/ipc2

Easy inter-process communication

Primary LanguageRust

ipc2

Easy inter process communication for Rust.

Overview

This crate is made up of 3 smaller crates:

  • ipc2_host
  • ipc2_worker
  • ipc2_common

The ipc2_host crate contains types and functions that the host process is interested in: spawning & managing worker processes, restarting worker processes, sending arbitrary messages to worker processes.

Example code
use ipc2_host::workerset::WorkerSet;
use tokio::net::UnixListener;
use test_common::HostMessage;
use std::error::Error;

type MyWorkerSet = WorkerSet<
    /* Type of server to use for IPC */ UnixListener,
    /* Type of worker->host message */ u32,
    /* Type of host->worker message */ HostMessage
>;

#[tokio::main]
async fn main() -> Result<(), Box<dyn Error>> {
    let workers: MyWorkerSet = WorkerSet::builder()
        .worker_count(4)
        .worker_path("./target/debug/worker_test")
        .finish()
        .await?;

    // Let the worker process add two numbers together
    // And receive a `u32` in response.
    let resp: u32 = workers.send(HostMessage::Add(6, 7)).await?;

    println!("Result -> {}", resp);

    Ok(())
}

It starts by building a WorkerSet, which owns a set of worker processes and manages those. You can configure how many workers it should spawn, or leave it at the default value, which is however many cores there are available. Finally, a path must be provided to the worker binary.

With the WorkerSet you can then send jobs to the worker process. Calling send will try to pick an available worker that is currently not processing a request.


The ipc2_worker crate contains types and functions for worker processes. It connects to the host process and lets you receive messages from the parent process, as well as responding to them.

Example code
use ipc2_worker::Job;
use test_common::HostMessage;
use test_common::WorkerMessage;
use tokio::net::UnixStream;

#[tokio::main]
async fn main() -> Result<(), Box<dyn std::error::Error>> {
    let mut rx = ipc2_worker::connect::<
        /* Type of client to use for IPC */ UnixStream,
        /* Type of host->worker message */ HostMessage,
        /* Type of worker->host message */ u32
    >().await?;

    while let Some(job) = rx.recv().await {
        match job {
            Job::Bidirectional { data, tx } => {
                let _ = tx.send(match data {
                    HostMessage::Add(a, b) => a + b,
                    HostMessage::Sub(a, b) => a - b
                });
            },
            Job::Unidirectional { .. } => unreachable!()
        };
    }

    Ok(())
}

The worker process should call connect() and start handling incoming messages from the returned receiver.

It is generic over the client (C: Client), the message being received (R: Deserialize) and the message beint sent back (W: Serialize).

Calling recv() on the channel will pause the task until a message is received from the host. The data is available through the data field and you can respond by calling send() on the tx in the job.

NOTE: Apart from a host and a worker crate, you'll also likely need a third crate if you want to send custom types that both the worker and host crate can refer to.
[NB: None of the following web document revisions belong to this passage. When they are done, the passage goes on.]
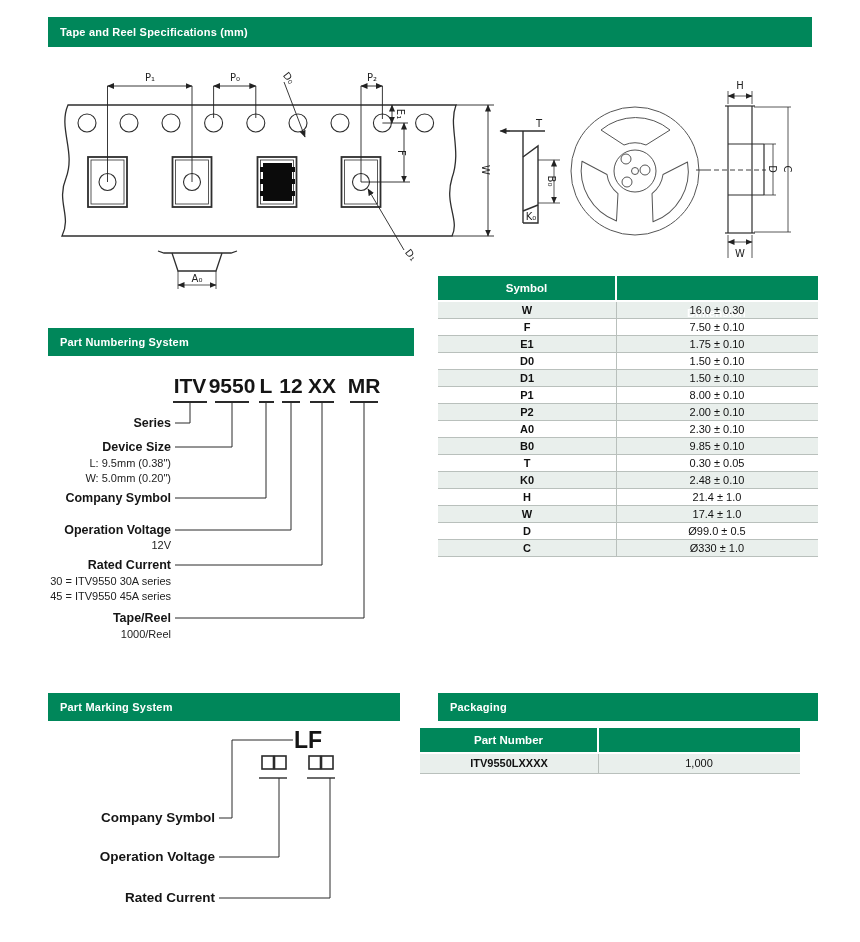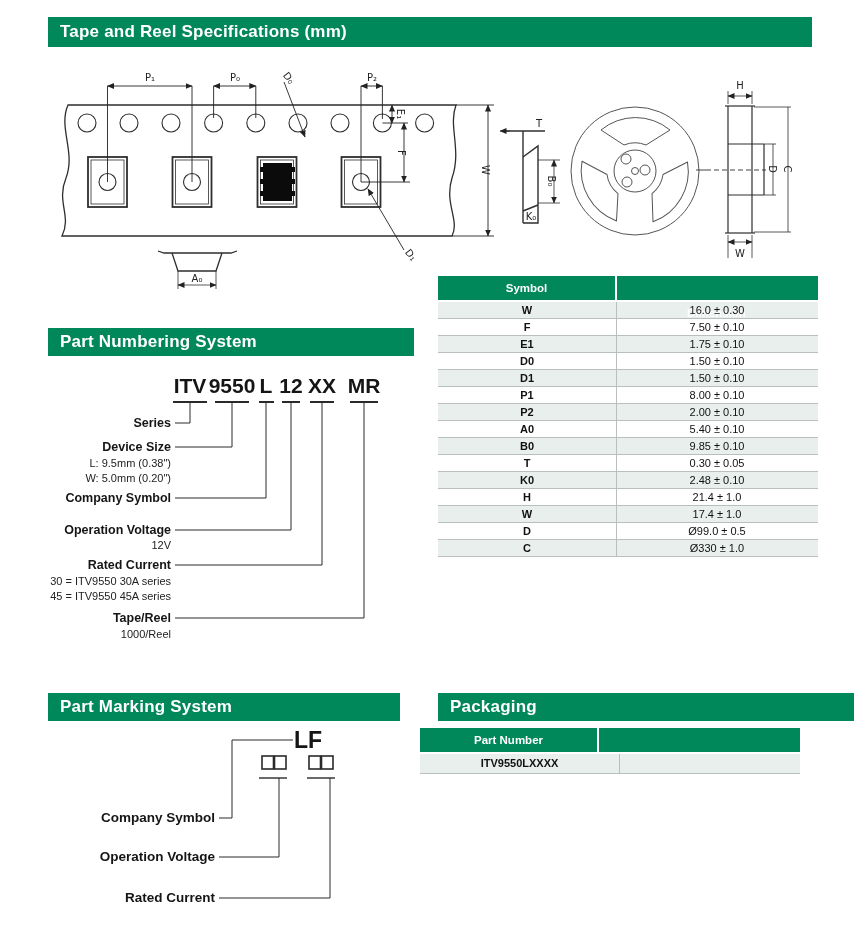--- a/index.html
+++ b/index.html
@@ -2,27 +2,27 @@
 <html><head>
 <meta charset="utf-8">
 <style>
   html,body{margin:0;padding:0;}
   body{
     width:860px;height:942px;position:relative;background:#ffffff;
     font-family:"Liberation Sans",sans-serif;color:#111;overflow:hidden;
   }
   .bar{
     position:absolute;height:28px;background:#00875a;color:#ffffff;
-    font-weight:bold;font-size:17px;line-height:28px;padding-left:12px;
+    font-weight:bold;font-size:11px;line-height:28px;padding-left:12px;
     box-sizing:border-box;letter-spacing:.2px;
   }
   #bar-tape{left:48px;top:17px;width:764px;height:30px;line-height:30px;}
   #bar-pns{left:48px;top:328px;width:366px;}
   #bar-pms{left:48px;top:693px;width:352px;}
-  #bar-pkg{left:438px;top:693px;width:416px;}
+  #bar-pkg{left:438px;top:693px;width:380px;}
 
   svg text{font-family:"DejaVu Sans","Liberation Sans",sans-serif;}
   .dimlbl{font-size:10px;fill:#222;}
   .pn-seg{font-family:"Liberation Sans",sans-serif;font-weight:bold;font-size:21px;fill:#151515;}
   .pn-lbl{font-family:"Liberation Sans",sans-serif;font-weight:bold;font-size:12.5px;fill:#151515;}
   .pn-sub{font-family:"Liberation Sans",sans-serif;font-size:11px;fill:#222;}
   .pm-code{font-family:"Liberation Sans",sans-serif;font-weight:bold;font-size:23px;fill:#151515;}
   .pm-lbl{font-family:"Liberation Sans",sans-serif;font-weight:bold;font-size:13.5px;fill:#151515;}
 
   .dtable{position:absolute;width:380px;font-size:11px;}
@@ -219,21 +219,21 @@
       <div class="trow">
         <div class="tcell">P1</div>
         <div class="tcell">8.00 ± 0.10</div>
       </div>
       <div class="trow">
         <div class="tcell">P2</div>
         <div class="tcell">2.00 ± 0.10</div>
       </div>
       <div class="trow">
         <div class="tcell">A0</div>
-        <div class="tcell">5.40 ± 0.10</div>
+        <div class="tcell">2.30 ± 0.10</div>
       </div>
       <div class="trow">
         <div class="tcell">B0</div>
         <div class="tcell">9.85 ± 0.10</div>
       </div>
       <div class="trow">
         <div class="tcell">T</div>
         <div class="tcell">0.30 ± 0.05</div>
       </div>
       <div class="trow">
@@ -319,15 +319,16 @@
   <text class="pm-lbl" x="167" y="177" text-anchor="end">Rated Current</text>
 </svg>
 
 <div class="dtable" id="pkg-table">
   <div class="thead">
     <div class="hc1">Part Number</div>
   </div>
   <div class="tbody">
       <div class="trow">
         <div class="tcell">ITV9550LXXXX</div>
+        <div class="tcell">1,000</div>
       </div>
     </div>
 </div>
 
 </body></html>

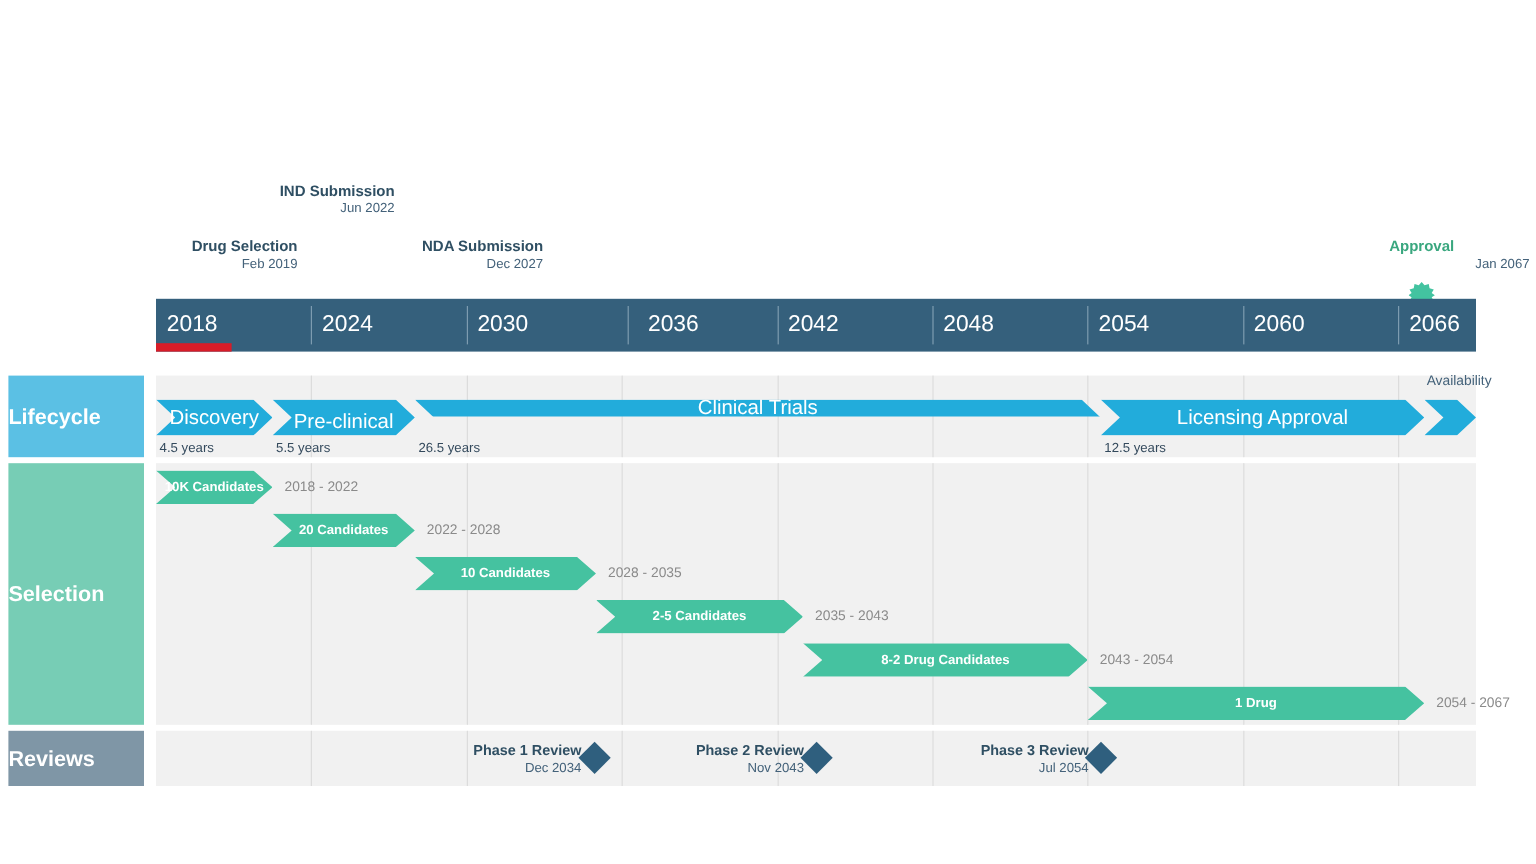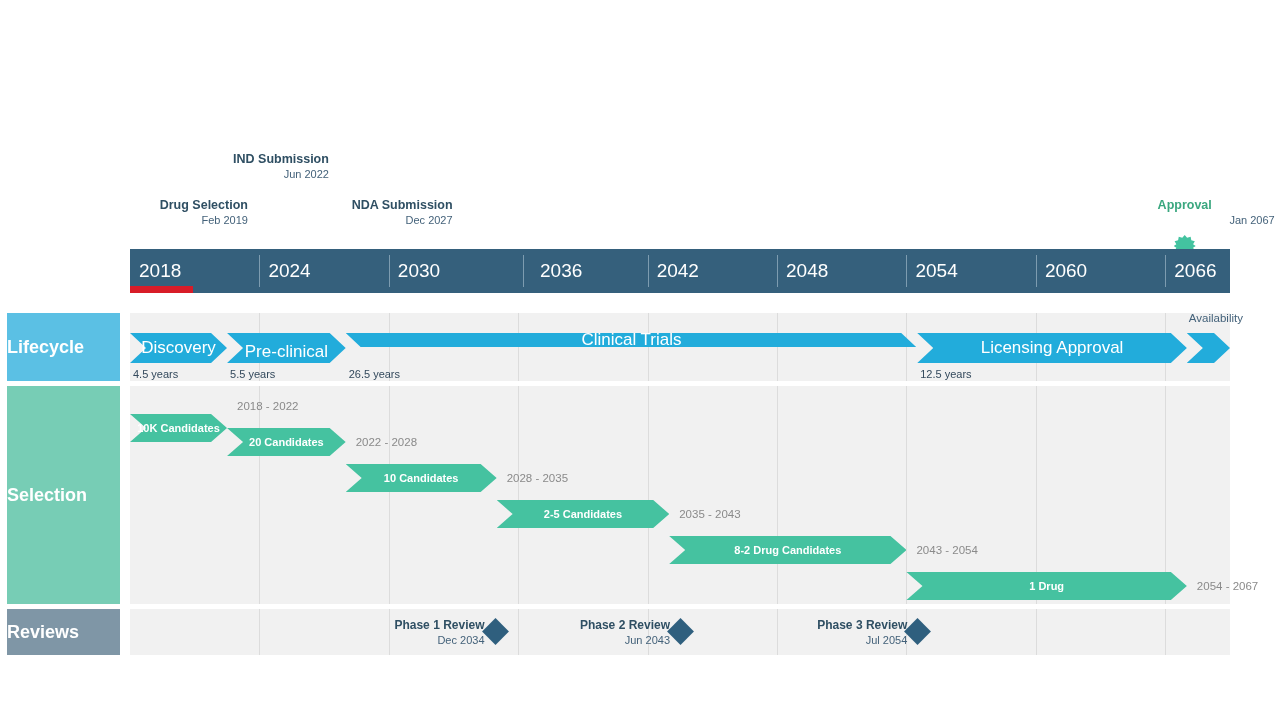--- a/index.html
+++ b/index.html
@@ -255,21 +255,21 @@
       <div class="vline" style="left: 388.824px; top: 386px; height: 218px;"></div>
       <div class="vline" style="left: 518.235px; top: 386px; height: 218px;"></div>
       <div class="vline" style="left: 647.647px; top: 386px; height: 218px;"></div>
       <div class="vline" style="left: 777.059px; top: 386px; height: 218px;"></div>
       <div class="vline" style="left: 906.471px; top: 386px; height: 218px;"></div>
       <div class="vline" style="left: 1035.88px; top: 386px; height: 218px;"></div>
       <div class="vline" style="left: 1165.29px; top: 386px; height: 218px;"></div>
       <div class="row-label" style="left: 7px; top: 386px; width: 113px; height: 218px; background: rgb(119, 205, 181);">
         <span>Selection</span>
       </div>
-      <div class="chev green" style="left: 130px; top: 414px; width: 97.0588px; height: 28px; background: transparent;">
+      <div class="chev green" style="left: 130px; top: 392px; width: 97.0588px; height: 28px; background: transparent;">
         <div style="width: 97.0588px; height: 28px; background: rgb(69, 194, 160); clip-path: polygon(0px 0px, 81.0588px 0px, 97.0588px 14px, 81.0588px 28px, 0px 28px, 16px 14px); position: absolute; left: 0px; top: 0px;"></div>
         <span style="position: relative; z-index: 2;">10K Candidates</span>
       </div>
       <div class="range-lbl" style="left: 237.059px; top: 400px;">2018 - 2022</div>
       <div class="chev green" style="left: 227.059px; top: 428px; width: 118.627px; height: 28px; background: transparent;">
         <div style="width: 118.627px; height: 28px; background: rgb(69, 194, 160); clip-path: polygon(0px 0px, 102.627px 0px, 118.627px 14px, 102.627px 28px, 0px 28px, 16px 14px); position: absolute; left: 0px; top: 0px;"></div>
         <span style="position: relative; z-index: 2;">20 Candidates</span>
       </div>
       <div class="range-lbl" style="left: 355.686px; top: 436px;">2022 - 2028</div>
       <div class="chev green" style="left: 345.686px; top: 464px; width: 150.98px; height: 28px; background: transparent;">
@@ -304,21 +304,21 @@
       <div class="row-label" style="left: 7px; top: 609px; width: 113px; height: 46px; background: rgb(127, 150, 166);">
         <span>Reviews</span>
       </div>
       <div class="review" style="left: 314.51px; width: 170px; top: 618px;">
         <div class="rv-title">Phase 1 Review</div>
         <div class="rv-date">Dec 2034</div>
       </div>
       <div class="diamond" style="left: 485.51px; top: 622px; background: rgb(47, 95, 126);"></div>
       <div class="review" style="left: 500px; width: 170px; top: 618px;">
         <div class="rv-title">Phase 2 Review</div>
-        <div class="rv-date">Jun 2043</div>
+        <div class="rv-date">Nov 2043</div>
       </div>
       <div class="diamond" style="left: 671px; top: 622px; background: rgb(47, 95, 126);"></div>
       <div class="review" style="left: 737.255px; width: 170px; top: 618px;">
         <div class="rv-title">Phase 3 Review</div>
         <div class="rv-date">Jul 2054</div>
       </div>
       <div class="diamond" style="left: 908.255px; top: 622px; background: rgb(47, 95, 126);"></div>
     </div>
 
 </div>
Example code for a third crate
use serde::{Deserialize, Serialize};

#[derive(Deserialize, Serialize)]
pub enum HostMessage {
    Add(u32, u32),
    Sub(u32, u32),
}

The ipc2_common is currently only used by ipc2 itself, for functionality that both _worker and _host need. As a user of this crate you likely won't need this.

Communication strategy

Most host types are generic over the server, so you can decide how the host sends its messages to the client by implementing the Server trait for your type. If you don't care how communication happens and the default strategy is good enough, you can simply pass UnixListener as S. Similarily, the worker is generic over the client, and Client is implemented for UnixStream.